This is also where the anglers size up one another.
Annie Finnerty, 22, had that experience the other night when she and her father, Charlie, who operates a charter boat and sells real estate, brought in their striped bass. Finnerty had won in the junior division when she was in the eighth grade (and did her homework on her father’s boat), but she had not fished the derby since going to college.
“Tonight I was talking to some of the older gals who are always leading the women’s division, and they were looking at me like, ‘OK,”’ she said, as if they were saying, “You’re now our competition.” With her 14.98-pound striper, Finnerty placed third on the leader board; her father, with a 17.1-pounder, placed second.
In first place was John Casey, who brought in a 28.23-pound striper. He and Charlie Finnerty were a good illustration of the equalizing nature of fishing.
Finnerty — whose full name, Charles Russell Lowell Putnam Finnerty, reflects an old Yankee pedigree — once did painting restoration for the Italian government and lives in a house on the Vineyard that has been in his family for five generations. Casey is an unemployed pressman from Rhode Island who sleeps on an air mattress in a shed by his brother’s house while seeking odd jobs as a day laborer.
The derby is full of such contrasts, but the fish make no distinction. Except, perhaps, by falling victim more often to locals whose families have been fishing here for decades, if not centuries, and who feel the tides in their bones.
“There’s young Kadison, young Taylor, they’re third generation,” Roy Langley, 84, the morning weigh master, said as he scanned the board. “Amaral. Maciel. Bettencourt. They get it in their blood.”
Competition is also in the blood. No one ever reveals where they catch their fish. If someone asks, the only answer is “In the mouth.”
But location, location, location is as important in fishing as it is in real estate. The charter boat captains know the hot spots, which is how they can command $1,200 a day and why others will track them with binoculars.
“We’re alone in the middle of the ocean and we’re catching a lot of fish, and suddenly out of nowhere four boats appear,” said Ed Jerome, 65, the longtime president of the derby and a charter boat captain.
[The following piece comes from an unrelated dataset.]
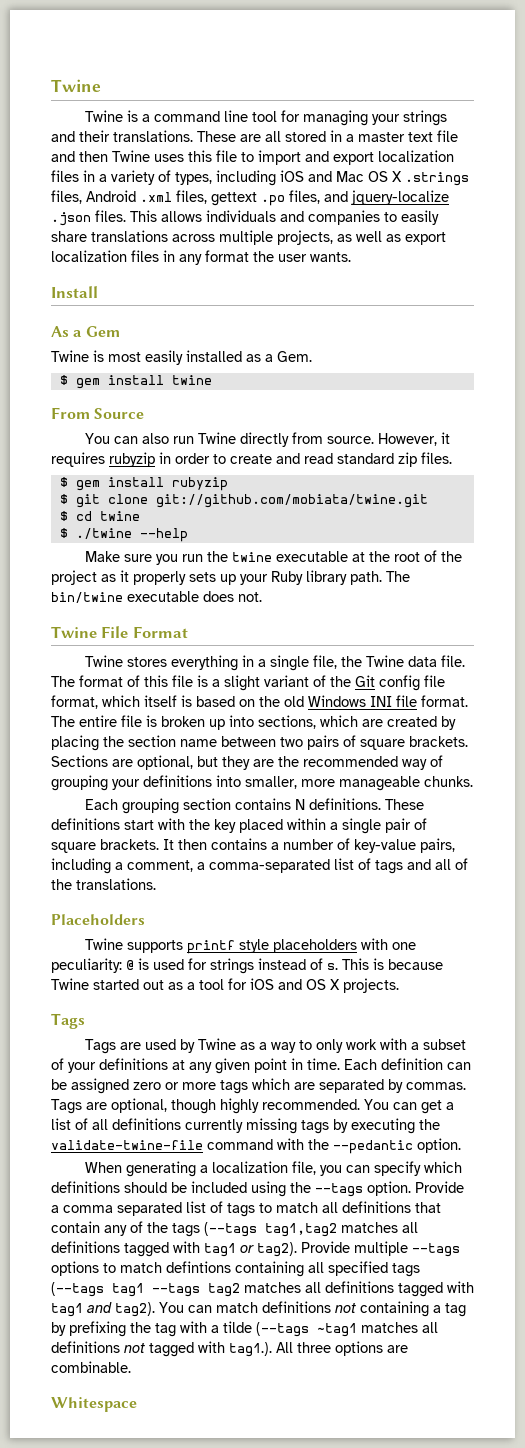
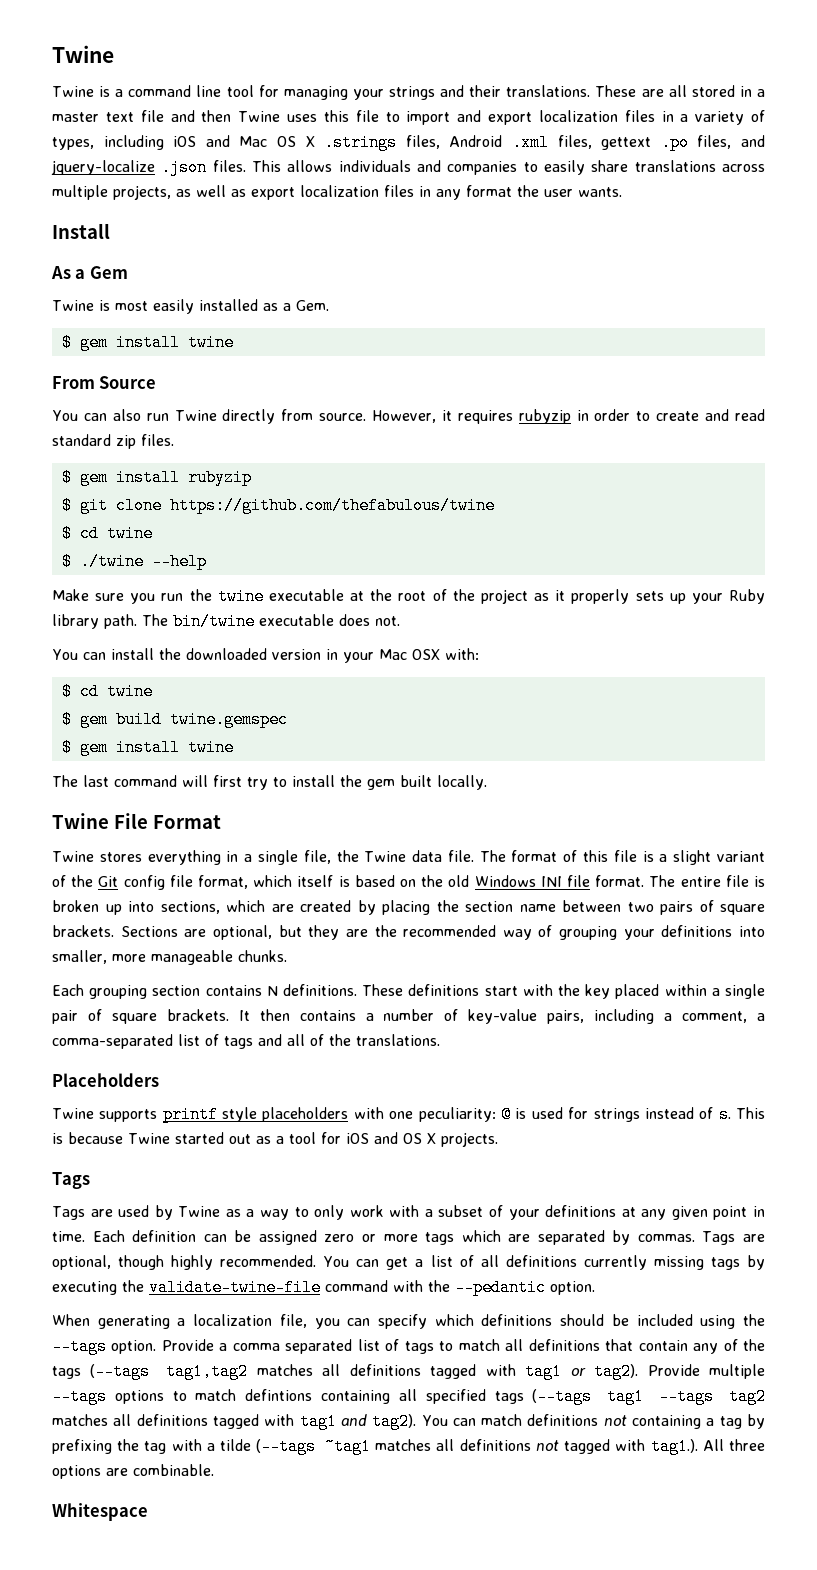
[155,494,428,508] git://github.com/mobiata/twine.git -> [169,497,495,514] https://github.com/thefabulous/twine
(262, 597) none -> [52,648,479,663] [61,683,153,700] [61,711,288,728] [61,739,234,756] [52,775,487,790] // You can install the downloaded version in your Mac OSX with: // $ cd twine // $ gem build twine.gemspec // $ gem install twine // The last command will first try to install the gem built locally.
“They see you going out at night,” Jerome added, “and they look on your roof rack and they say, ‘Does he have bottom-fishing gear or is he plugging? What’s he doing? Is he throwing live eels?”’ He said he and his buddies switch their gear to throw onlookers off the scent.
With the competition so intense, much of the workaday world slides by the wayside. There is no point in calling a plumber or an electrician — most will have gone fishing.
Eric Brown, 44, a chef at Farm Neck Cafe who fishes with Pogoda, announced one morning on the wharf that he would be going to work soon, “unless the fishing’s really good, in which case they can wait for me.” Upon further reflection, he added: “They could fire me, I don’t care. This is much more important.”
While a majority of derby entrants live here, many come from off the island. Jerome said the derby brought in millions of dollars each year in spending on fuel, bait, tackle and other gear, food, lodging and charter boats.
Keith Stevens, 57, a truck driver from Lawrenceville, N.J., who stopped by Larry’s Tackle Shop the other day, has been fishing the derby for years. With his wife and in-laws in tow, he rents a house for $3,800 for two weeks.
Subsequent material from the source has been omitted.